When it comes to property management, in particular, men in the study represented 18 percent of the C-suite, while women represented only 7 percent. How do these numbers translate to property management as a whole?

Property Management Deep Dive

Property managers were well-represented in the 2020 study, with 11 percent of respondents indicating property management as their primary specialization. Fifteen percent of property managers identified as BIPOC. Industry experience was equal between men and women, with an average of 18 years.

Property management leads the way in several areas of the benchmark study. For example, women occupy 48 percent of property management positions, 11 percentage points higher than the 37 percent industry average. Twenty-one percent of property management professionals consider their workplaces to be diverse (25 percent or more are BIPOC), which is 5 percentage points higher than the 16 percent industry average. The average fixed base salary in property management is $109,536 (USD) for men and $105,545 for women—a 3.6 percent gap, which is well below the 10.2 percent industry average. But, women average $39,377 in commission and bonuses annually, while men report $74,981.

Action Leads to Change

To state the obvious, commercial real estate has historically been a predominately male profession.
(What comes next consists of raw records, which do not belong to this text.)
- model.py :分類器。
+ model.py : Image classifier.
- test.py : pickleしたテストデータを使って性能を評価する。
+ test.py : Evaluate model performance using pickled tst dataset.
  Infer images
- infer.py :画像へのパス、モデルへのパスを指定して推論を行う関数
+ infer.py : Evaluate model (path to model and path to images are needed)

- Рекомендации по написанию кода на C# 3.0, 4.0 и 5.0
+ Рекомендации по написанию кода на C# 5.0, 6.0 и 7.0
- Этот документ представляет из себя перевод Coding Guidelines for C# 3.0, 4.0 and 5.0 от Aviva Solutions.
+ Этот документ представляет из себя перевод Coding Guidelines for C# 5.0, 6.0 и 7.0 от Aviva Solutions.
CREW Network’s various research initiatives exploring such issues as diversity, pay parity, unconscious bias and more show that the industry is finally starting to recognize the business benefits of diversity based on gender, race, ethnicity and sexual orientation. As more companies prioritize recruiting, retaining and advancing women, the needle will move, resulting in faster progress.
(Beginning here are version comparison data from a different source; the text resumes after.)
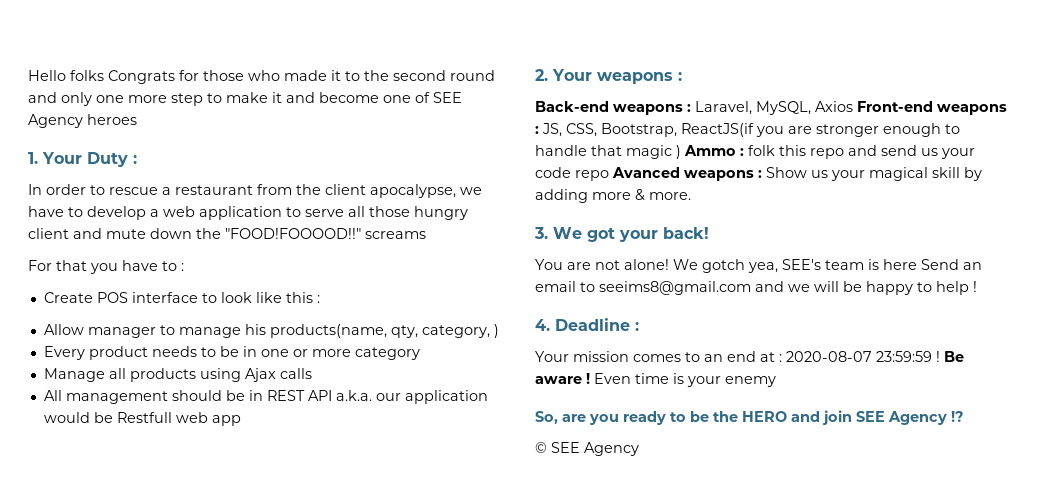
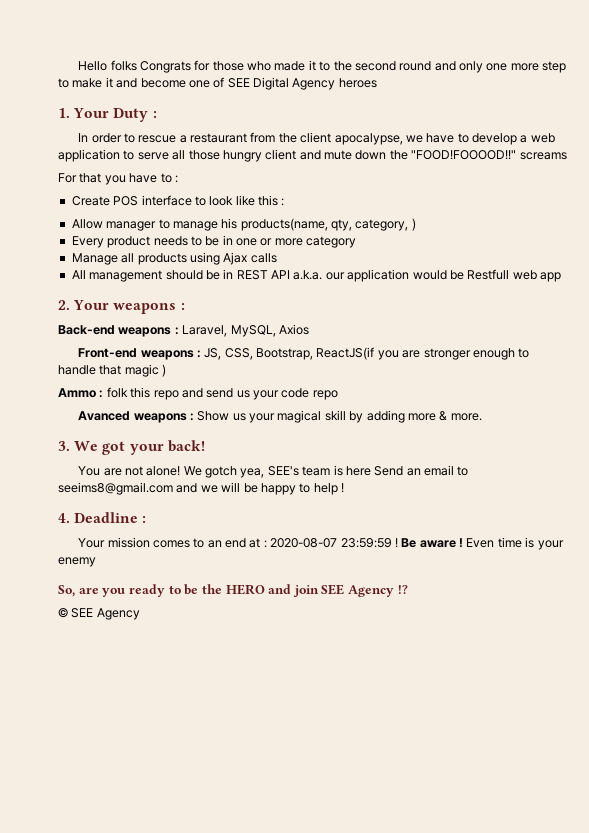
- Hello folks Congrats for those who made it to the second round and only one more step to make it and become one of SEE Agency heroes
+ Hello folks Congrats for those who made it to the second round and only one more step to make it and become one of SEE Digital Agency heroes
- Back-end weapons : Laravel, MySQL, Axios Front-end weapons : JS, CSS, Bootstrap, ReactJS(if you are stronger enough to handle that magic ) Ammo : folk this repo and send us your code repo Avanced weapons : Show us your magical skill by adding more & more.
+ Back-end weapons : Laravel, MySQL, Axios
+ Front-end weapons : JS, CSS, Bootstrap, ReactJS(if you are stronger enough to handle that magic )
+ Ammo : folk this repo and send us your code repo
+ Avanced weapons : Show us your magical skill by adding more & more.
While the lack of progress for women in commercial real estate is disappointing, the extreme disparity in compensation for women of color in this industry is especially concerning. The industry has to do better, and it starts by recognizing that women of color face unique and often systemic barriers.

The research reinforces the fact that the industry must take intentional action to recruit, retain and advance diverse talent. Companies that prioritize diversity are outperforming others, including greater earnings, better governance, greater innovation and more opportunity. To increase DEI in commercial real estate, CREW Network is calling on industry leaders to understand the issues presented in this benchmark study and take action to resolve them as a business imperative, such as:

  1. Greater DEI starts at the very top of your organization. Leaders and stakeholders must be invested and involved.
  2. Be honest about unconscious bias in your hiring, promoting, assignment of challenging projects and inclusion in high-profile client relationship development. Acknowledge that BIPOC face a different set of barriers to advancement than women, especially white women. Hire an external consultant to recognize gaps, barriers and unconscious bias; take action to overcome it; and put accountability measures in place.
  3. Conduct employee pay-equity tests regularly to identify disparities in compensation by gender and race. It is only through fact-based analysis of all forms of compensation that employers can truly know if, and where, pay gaps exist.
  4. Intentionally recruit a diverse workforce. Partner with historically Black colleges and universities (HBCUs) and organizations, such as CREW Network, the Real Estate Executive Council (REEC) and the Asian Real Estate Association of America (AREAA), to seek out diverse talent.
  5. Partner with industry associations, such as CREW Network and BOMA International, to help drive the conversation forward. Their initiatives help create a more diverse talent pipeline and support critical research. They also develop enriching industry education and provide leadership development and advancement opportunities for women, BIPOC and other historically underrepresented groups.

Gender parity and greater diversity, equity and inclusion are important investments for companies, employees and the future of our industry to remain a competitive and attractive career choice. Don’t be left behind.


Wendy Mann is CEO of CREW Network, a global business network and the leading producer of research on gender and diversity in the industry.